If I interpret Apple's developers documentation correctly, identifierForVendor (the property apps can use to uniquely track devices with) changes after deleting all the apps from that same vendor (the company that publishes the app) from a device and then re-installing them.
It is highly likely that your IP-address is what triggered their system. From a software developers point of view, that is the only value you can easily retrieve and uniquely identify user's with, because Apple simply does not have control over the network an app uses to connect to a server with. That and your photos. But you can easily misguide their assumed use of their image hashing algorithm by cropping them a bit differently/adding pixels and removing metadata.

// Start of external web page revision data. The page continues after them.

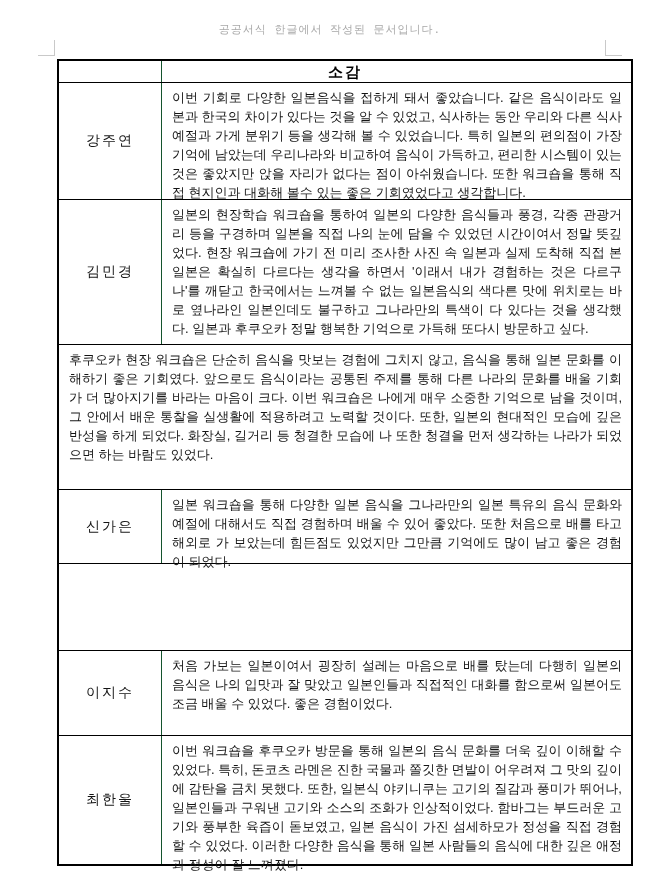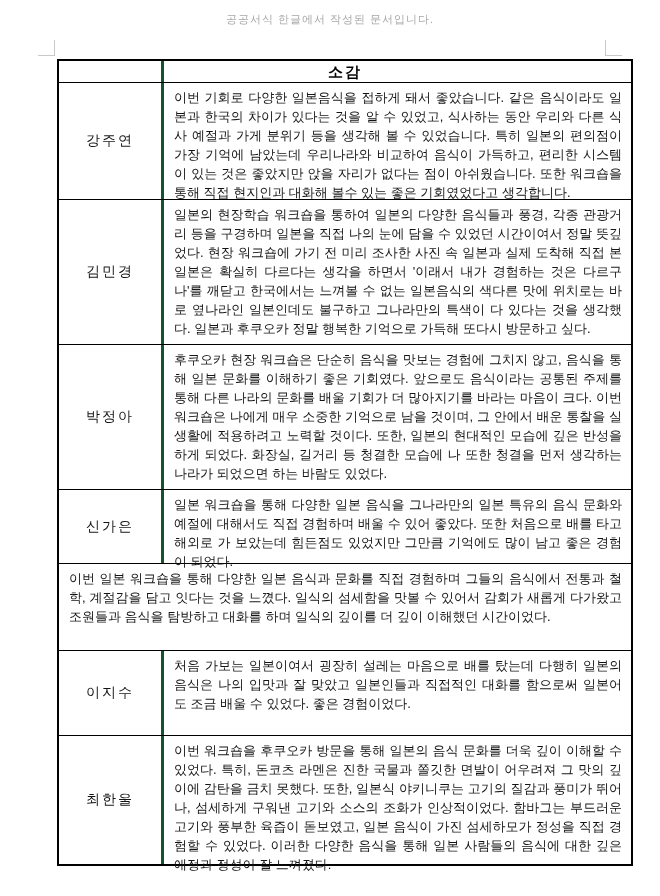"공공서식 한글에서 작성된 문서입니다." .doc-note { font-family: none -> Liberation Mono, monospace; top: 12px -> 22px }
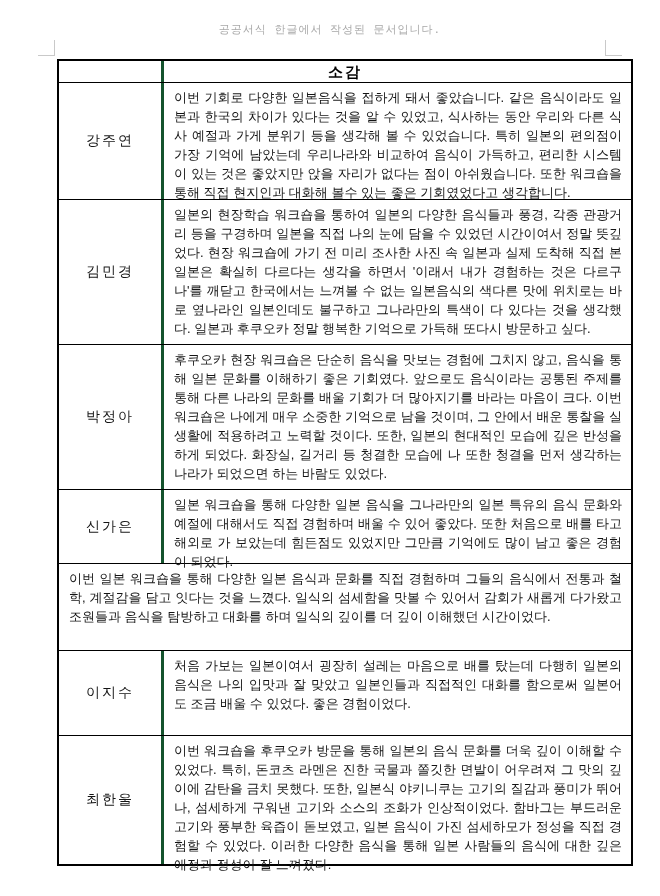"강주연" .name-cell { border-right: 3px solid #14532d -> 1px solid #14532d }
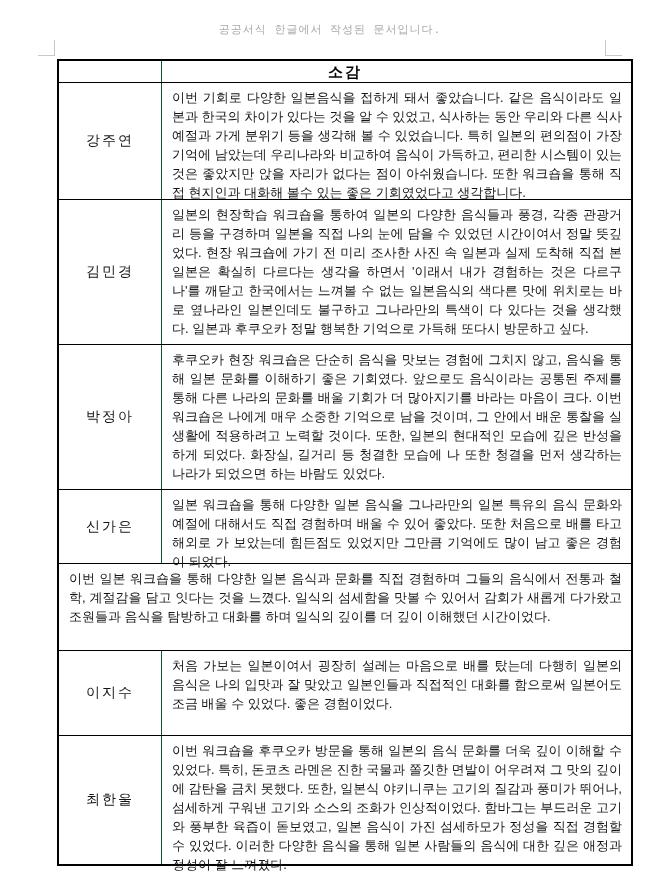"박정아" div.name-cell { html: <div>박정아</div> -> none }
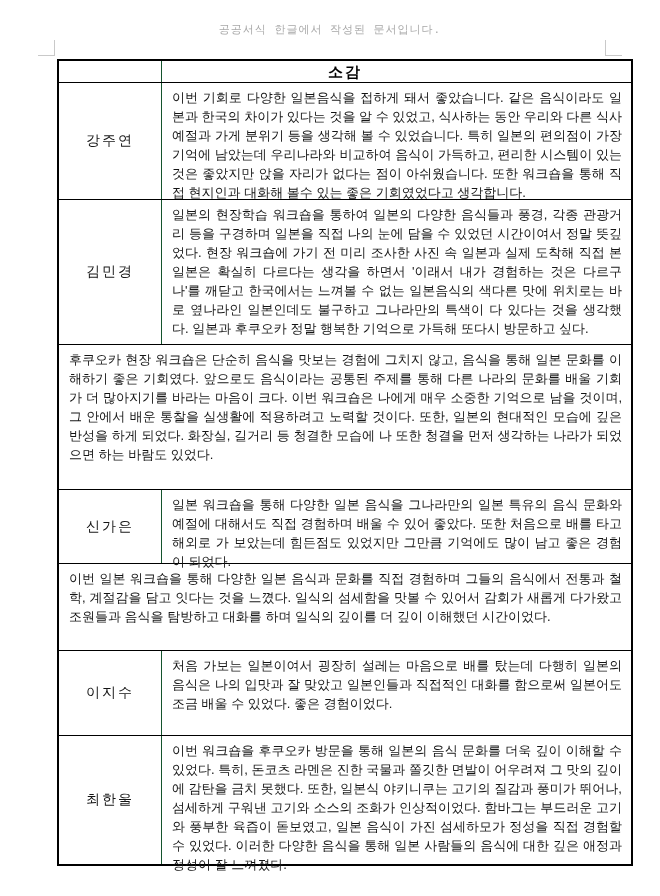"이번 일본 워크숍을 통해 다양한" div.text-cell { html: <div>이번 일본 워크숍을 통해 다양한 일본 음식과 문화를 직접 경험하며 그들의 음식에서 전통과 철학, 계절감을 담고 잇다는 것을 느꼈다. 일식의 섬세함을 맛볼 수 있어서 감회가 새롭게 다가왔고 조원들과 음식을 탐방하고 대화를 하며 일식의 깊이를 더 깊이 이해했던 시간이었다.</div> -> none }
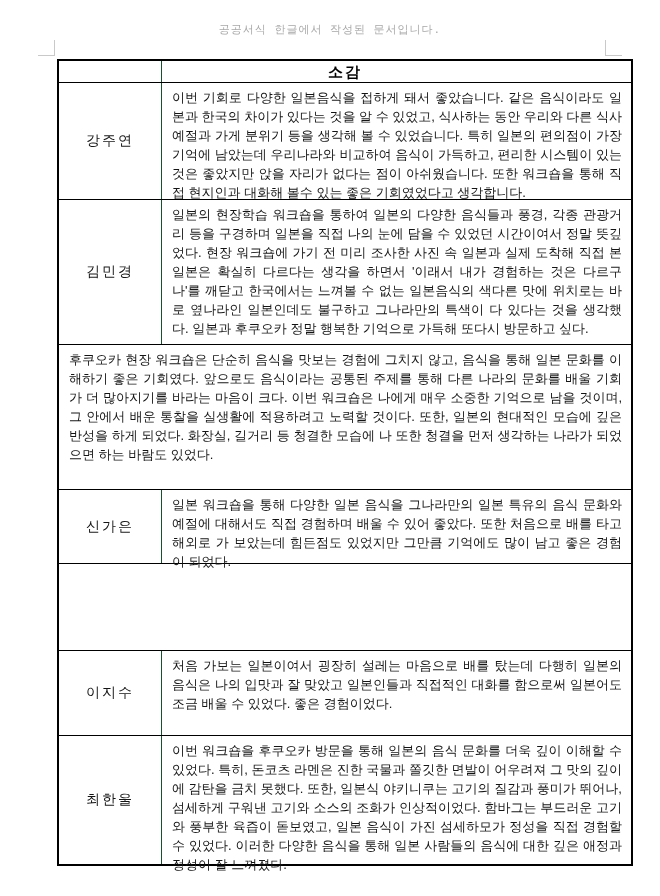"이번 워크숍을 후쿠오카 방문을 통해" div.text-cell { text: 섬세하게 -> 일본인들과 }
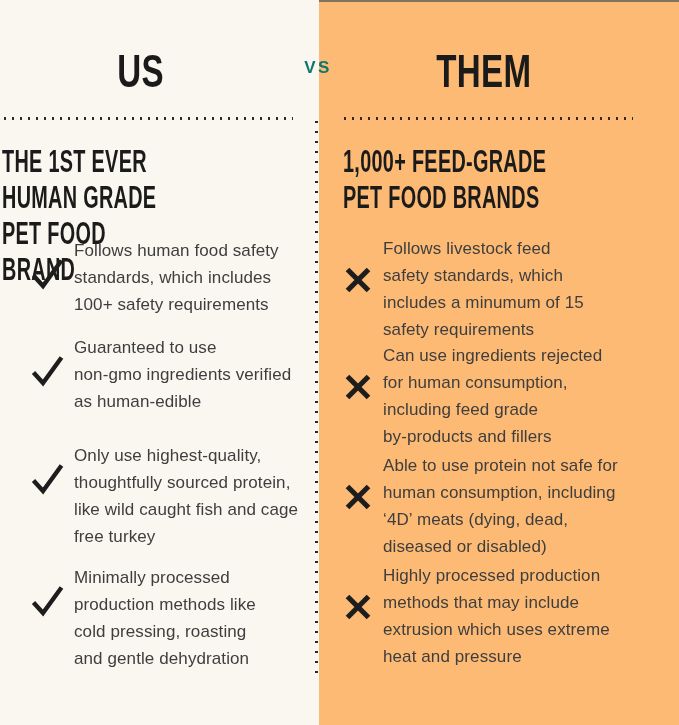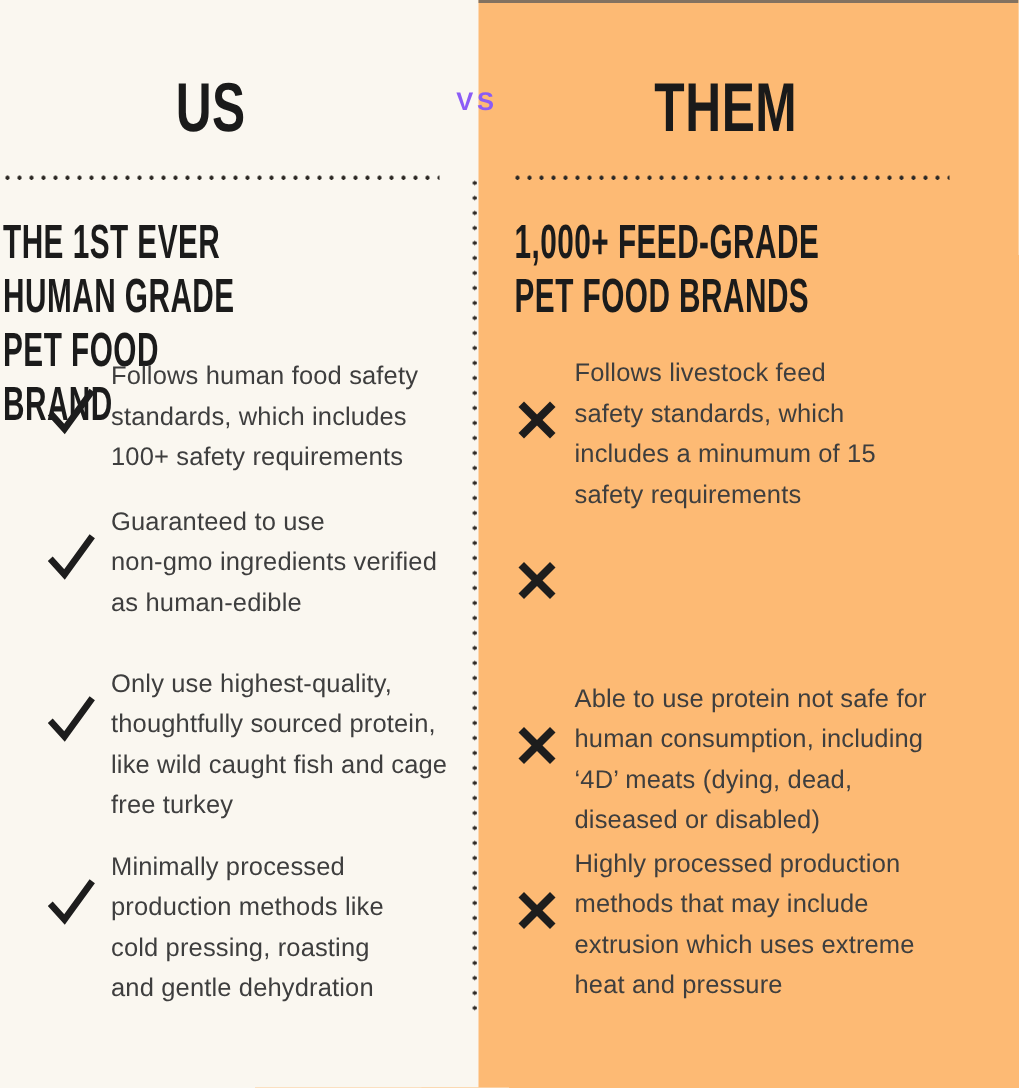"VS" .vs { color: #8b5cf6 -> #0f766e }
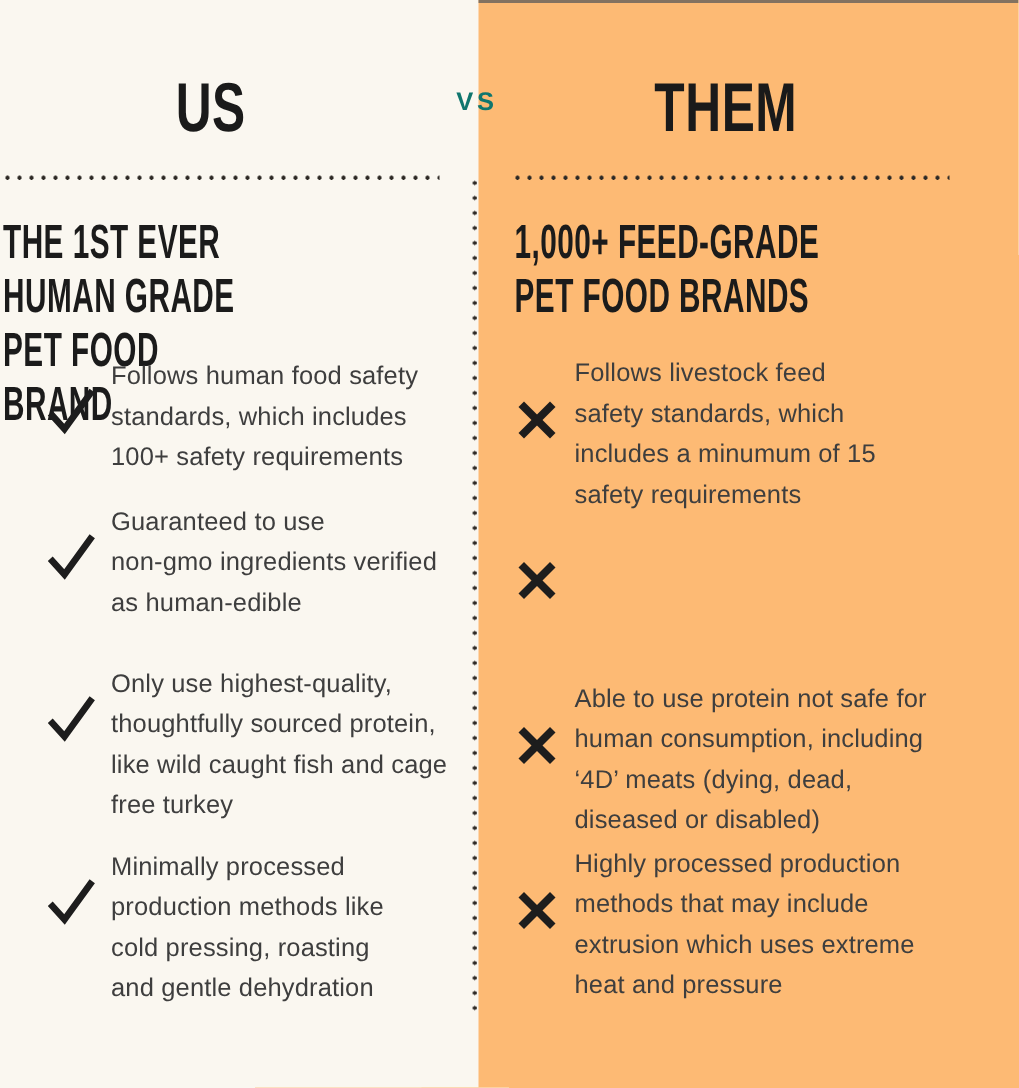"Can use ingredients rejected" p.item-text { html: none -> <p>Can use ingredients rejected for human consumption, including feed grade by-products and fillers</p> }
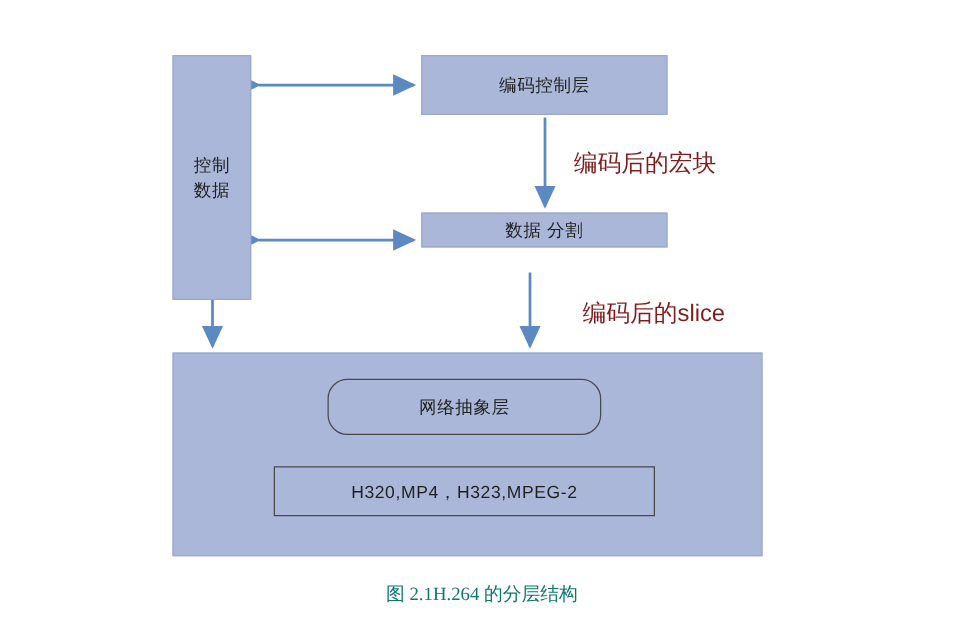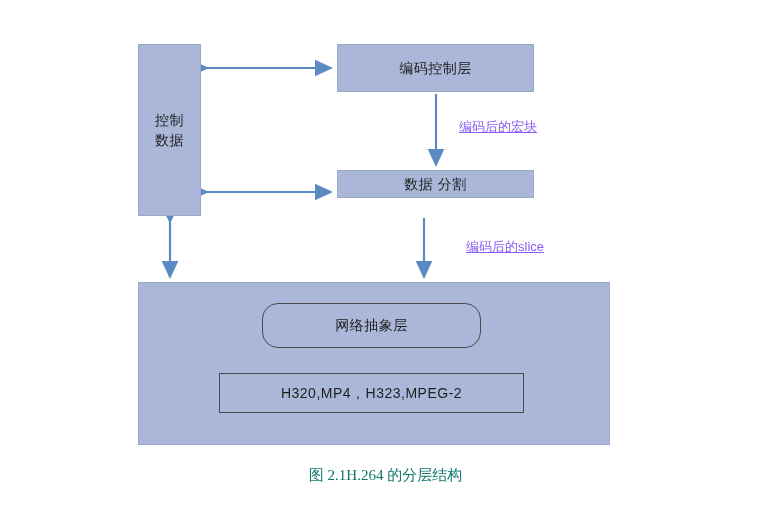"控制" #control-data { height: 172px -> 196px }
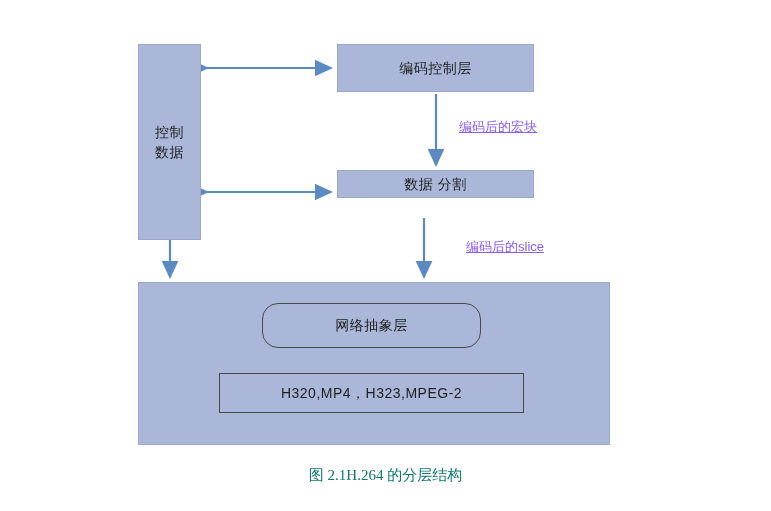"编码后的宏块" .label { color: #8b5cf6 -> #7f1d1d; font-size: 13px -> 19px; text-decoration: underline -> none }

They could use location coordinates to uniquely identify users, but I assume that is highly unlikely because that would trigger a lot of false positives if you would use the app in a place like New York.
@GN44, try it again and be aware of your Wifi usage this time. I know Android has an option where you can force specific apps to only use your cellphone data, so check if Apple also has that option.
Try to avoid a service like Datingzest. You simply would not know if those numbers already have been used by someone else. I do not live in the US, so I don't know how easily you could get a prepaid sim. I would advice just getting one instead of using a service like that. I would think buying a new prepaid sim (you need no data for it) would be cheaper. However, I'm not from the US, so I'm not sure.
Also, create a new Gmail instead of using a temporarily e-mail when creating a new Tinder account. Those domains from the temporarily e-mail site may be blacklisted as well.